From the read k-mer spectrum, kMate solves a weighted **Poisson EM on the 231-founder
simplex** for the founder mixture `h`, then projects `h` through the panel's
presence/absence matrix `var_pa` to a per-record allele frequency for SNPs, indels and SVs
together, in one pass. Processing one chromosome at a time keeps peak memory ~5× below a
genome-wide solve (per-chrom `h` agrees to ~0.1%). Full math + code wiring: [`ALGORITHM.md`](ALGORITHM.md).

## Building a panel

To run kMate on your own founder set you build the panel matrices once from a multi-founder
**phased VCF**: `var_pa` from the founder genotypes and `kmer_pa` from a k-mer index of the
founders. The builders live in [`panel/`](panel/) and [`data/`](data/).
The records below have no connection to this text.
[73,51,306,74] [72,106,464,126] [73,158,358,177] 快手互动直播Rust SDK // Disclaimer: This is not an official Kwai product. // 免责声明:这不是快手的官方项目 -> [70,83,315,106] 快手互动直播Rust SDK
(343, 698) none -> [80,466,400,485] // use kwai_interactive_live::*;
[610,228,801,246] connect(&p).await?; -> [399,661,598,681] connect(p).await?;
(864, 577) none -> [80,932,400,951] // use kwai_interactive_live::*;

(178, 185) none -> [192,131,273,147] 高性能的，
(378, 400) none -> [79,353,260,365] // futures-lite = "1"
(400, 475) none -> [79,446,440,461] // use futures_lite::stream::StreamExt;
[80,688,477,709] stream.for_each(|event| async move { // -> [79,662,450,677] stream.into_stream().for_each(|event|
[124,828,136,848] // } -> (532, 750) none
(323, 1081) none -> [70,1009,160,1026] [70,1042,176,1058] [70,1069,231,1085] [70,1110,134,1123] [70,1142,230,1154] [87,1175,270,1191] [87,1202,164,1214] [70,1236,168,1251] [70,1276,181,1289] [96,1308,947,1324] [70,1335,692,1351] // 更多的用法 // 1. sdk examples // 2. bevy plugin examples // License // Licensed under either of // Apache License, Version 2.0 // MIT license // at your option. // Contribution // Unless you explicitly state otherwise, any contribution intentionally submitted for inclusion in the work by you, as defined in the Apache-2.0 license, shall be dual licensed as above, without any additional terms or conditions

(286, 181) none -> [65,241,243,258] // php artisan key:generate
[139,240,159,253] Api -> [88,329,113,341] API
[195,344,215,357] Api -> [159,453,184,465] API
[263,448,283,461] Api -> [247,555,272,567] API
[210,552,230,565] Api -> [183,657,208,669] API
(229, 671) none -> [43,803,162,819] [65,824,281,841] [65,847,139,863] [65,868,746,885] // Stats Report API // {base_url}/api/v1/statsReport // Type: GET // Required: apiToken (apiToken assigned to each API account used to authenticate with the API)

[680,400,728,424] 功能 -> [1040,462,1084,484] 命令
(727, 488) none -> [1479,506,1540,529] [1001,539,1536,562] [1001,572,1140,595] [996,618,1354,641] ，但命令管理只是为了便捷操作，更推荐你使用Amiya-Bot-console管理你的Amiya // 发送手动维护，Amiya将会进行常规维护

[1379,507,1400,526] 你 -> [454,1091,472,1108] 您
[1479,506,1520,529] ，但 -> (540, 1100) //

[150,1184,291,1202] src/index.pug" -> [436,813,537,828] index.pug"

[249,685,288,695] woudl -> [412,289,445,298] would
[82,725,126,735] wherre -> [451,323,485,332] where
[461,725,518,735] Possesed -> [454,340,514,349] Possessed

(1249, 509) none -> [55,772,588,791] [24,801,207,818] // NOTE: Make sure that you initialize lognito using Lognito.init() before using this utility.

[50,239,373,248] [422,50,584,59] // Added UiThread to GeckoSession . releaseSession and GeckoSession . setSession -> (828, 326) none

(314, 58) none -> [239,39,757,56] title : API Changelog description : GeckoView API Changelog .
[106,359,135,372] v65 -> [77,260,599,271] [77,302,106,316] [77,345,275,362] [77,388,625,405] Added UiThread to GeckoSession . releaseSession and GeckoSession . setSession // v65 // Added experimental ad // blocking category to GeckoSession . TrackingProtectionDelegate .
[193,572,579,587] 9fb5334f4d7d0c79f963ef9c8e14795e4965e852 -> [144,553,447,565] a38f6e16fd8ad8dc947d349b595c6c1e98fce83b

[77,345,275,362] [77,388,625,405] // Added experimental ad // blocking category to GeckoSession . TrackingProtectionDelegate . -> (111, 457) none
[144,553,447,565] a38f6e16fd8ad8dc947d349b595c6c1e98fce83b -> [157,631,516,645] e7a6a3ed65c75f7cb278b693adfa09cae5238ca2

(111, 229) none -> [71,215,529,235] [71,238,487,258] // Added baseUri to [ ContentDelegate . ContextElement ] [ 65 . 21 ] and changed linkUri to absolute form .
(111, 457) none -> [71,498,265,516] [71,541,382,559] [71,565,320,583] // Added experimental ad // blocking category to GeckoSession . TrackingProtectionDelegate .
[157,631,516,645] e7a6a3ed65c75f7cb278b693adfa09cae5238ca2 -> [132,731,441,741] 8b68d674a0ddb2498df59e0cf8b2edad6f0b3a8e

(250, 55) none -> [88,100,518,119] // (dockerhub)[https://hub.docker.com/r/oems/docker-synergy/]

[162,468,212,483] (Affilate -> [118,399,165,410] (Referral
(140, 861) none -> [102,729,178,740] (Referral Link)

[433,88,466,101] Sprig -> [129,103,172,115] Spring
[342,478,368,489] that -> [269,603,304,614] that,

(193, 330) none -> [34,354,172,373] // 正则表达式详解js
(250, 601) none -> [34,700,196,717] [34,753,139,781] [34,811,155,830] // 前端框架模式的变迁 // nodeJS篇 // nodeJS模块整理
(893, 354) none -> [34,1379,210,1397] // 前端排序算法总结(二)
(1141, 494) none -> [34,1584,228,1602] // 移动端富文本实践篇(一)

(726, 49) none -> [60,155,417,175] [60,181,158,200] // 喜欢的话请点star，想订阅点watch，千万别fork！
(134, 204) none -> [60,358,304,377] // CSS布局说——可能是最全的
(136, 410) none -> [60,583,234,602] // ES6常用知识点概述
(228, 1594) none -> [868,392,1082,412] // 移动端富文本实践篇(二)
The bundled
231-founder *Arabidopsis* panel (used by GrENE-Net) and its exact construction are documented
in [`docs/PIPELINE_STATE.md`](docs/PIPELINE_STATE.md) §0.

## Repository layout

```
src/kmate/   the kMate package (em_solver, kmer_count, block_em, per_sample_per_chrom, cli, selftest)
pyproject.toml, conda/   packaging: pip-installable `kmate` CLI + conda recipe
panel/       founder-panel construction (var_pa builders, k-mer index)
data/        prebuilt panel matrices (kmer_pa_*, var_pa_*) + sample lists
grenenet/    GrENE-Net application: production scale-out over the evolved cohort
benchmarks/  end-to-end accuracy benchmarks (p80 control, p231 headline)
sims/        pool-seq simulation framework (AF truth); see sims/README.md
docs/        methods + analysis writeups
```

## Documentation

| Doc | What it is |
|---|---|
| [`docs/PIPELINE_STATE.md`](docs/PIPELINE_STATE.md) | Production inputs, run recipe, and environment; the project source of truth. |
| [`ALGORITHM.md`](ALGORITHM.md) | The kMate algorithm, math, and code wiring. |
| [`BACKGROUND.md`](BACKGROUND.md) | Project framing, known biases, and design decisions. |
| [`SAVIO_HPC.md`](SAVIO_HPC.md) | Cluster ops (partitions, sbatch recipes). |

## Using kMate

kMate is not yet published as a standalone method. If you are interested in using kMate
for your project, or in collaborating, please get in touch:

**Tatiana Bellagio** (tatianabellagio@gmail.com)

kMate was developed for, and underlies the allele-frequency analyses of, the GrENE-Net
outdoor evolution experiment in *Arabidopsis thaliana*.

## License

Released under the [MIT License](LICENSE).